Seit Jahrzehnten hört man regelmäßig in den Nachrichten dass irgendwo gestreikt wird im Königreich, zumeist werden dann die Städte Charleroi, Lüttich und Mons genannt. Selten, besser gesagt eigentlich nie, wird in unserem Ostbelgistan gestreikt; sehr oft hört man sogar die Aussage „was wollen diese Idioten denn schon wieder?“
Nun ist es auch hier soweit : es wird gestreikt und das mit massivem Aufwand!
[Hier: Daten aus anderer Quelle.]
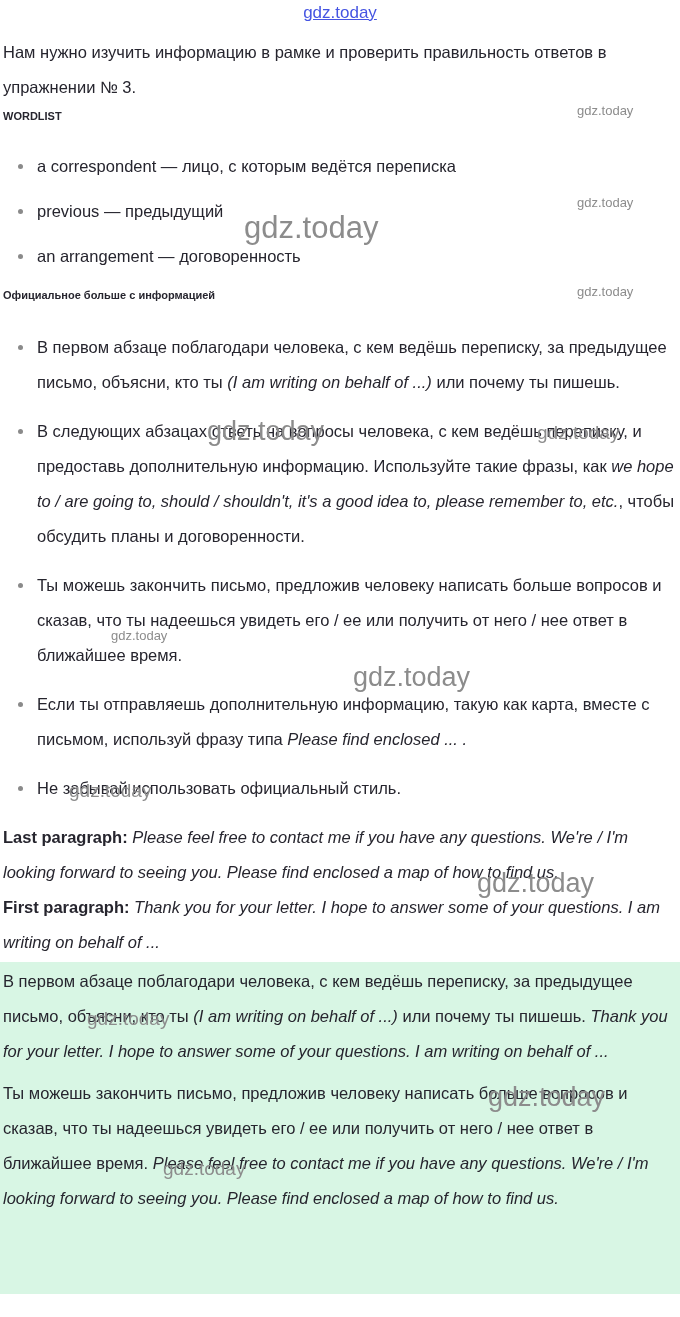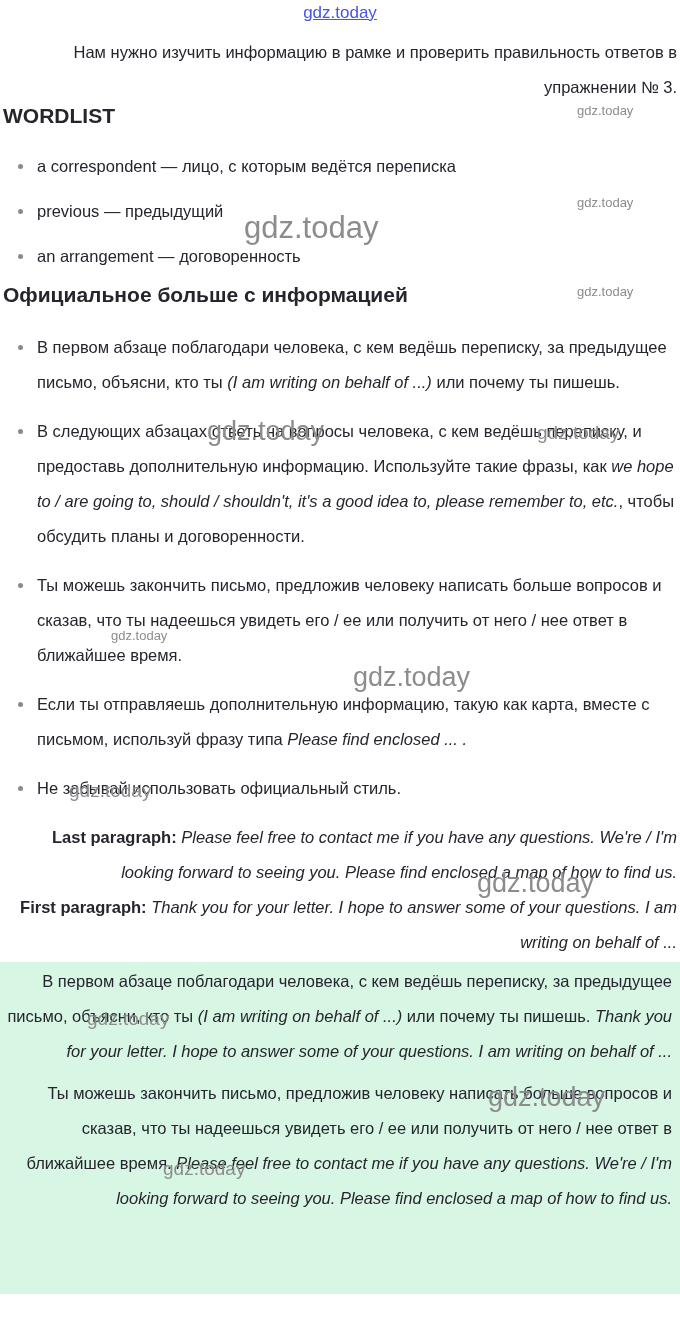"Нам нужно изучить информацию в" .para { text-align: right -> none }
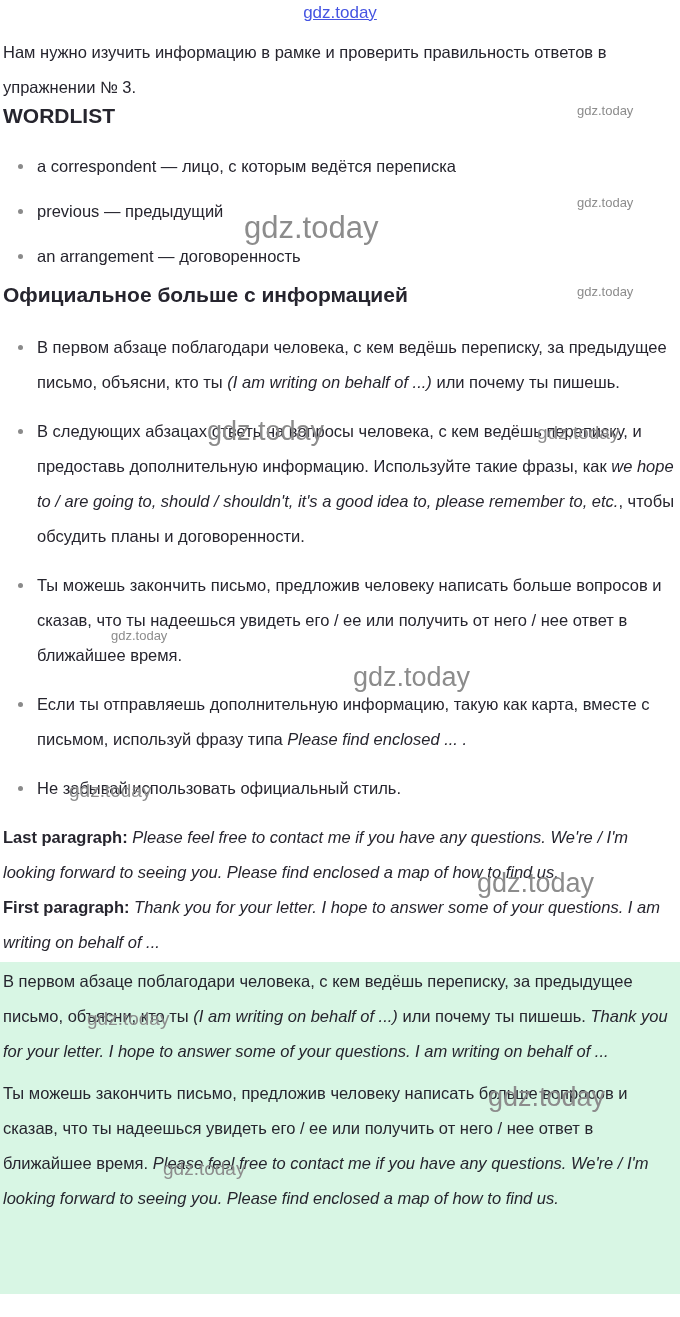"WORDLIST" .heading { font-size: 21px -> 11px }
Nachdem wohl die Subsidien nicht mehr ganz so völlig fließen trifft es auch die Geldbeutel der hiesigen Landwirte. Die steigenden Preise des Futters, Treibstoffes und der Düngemittel stehen den sinkenden Milchpreisen entgegen und damit erreicht die Inflation auch diese Bevölkerungsgruppe. Andere Teile der arbeitenden Bevölkerung sind von dieser Entwicklung schon länger betroffen, kaum steigende Löhne stehen dem schnellen, unaufhaltsamen Preisanstieg entgegen so dass sie gezwungen sind möglichst billig einzukaufen um ihre Familien zu ernähren. Sicherlich ist es den Landwirten nicht anzurechnen dass die Lebensmittel sich in den letzten Jahren um duzende Prozente verteuert haben, es sind wohl eher die schon fast kriminellen Machenschaften der Großkaufhäuser die möglichst alles kostenlos einkaufen und den Markt sondieren wie viel der Käufer bereit ist zu zahlen und zudem noch ihr Personal ausbeuten; Hauptsache ist ja im freien Markt dass die Aktionäre zufrieden gestellt sind.
Ich wünsche den Landwirten dass sie erfolgreich sind bei ihrem Streik und dass noch viele andere Bevölkerungsgruppen in den kommenden Wochen streiken , es wird höchste Zeit dass das Kapital in die Schranken zurückverwiesen wird, auch in Ostbelgistan!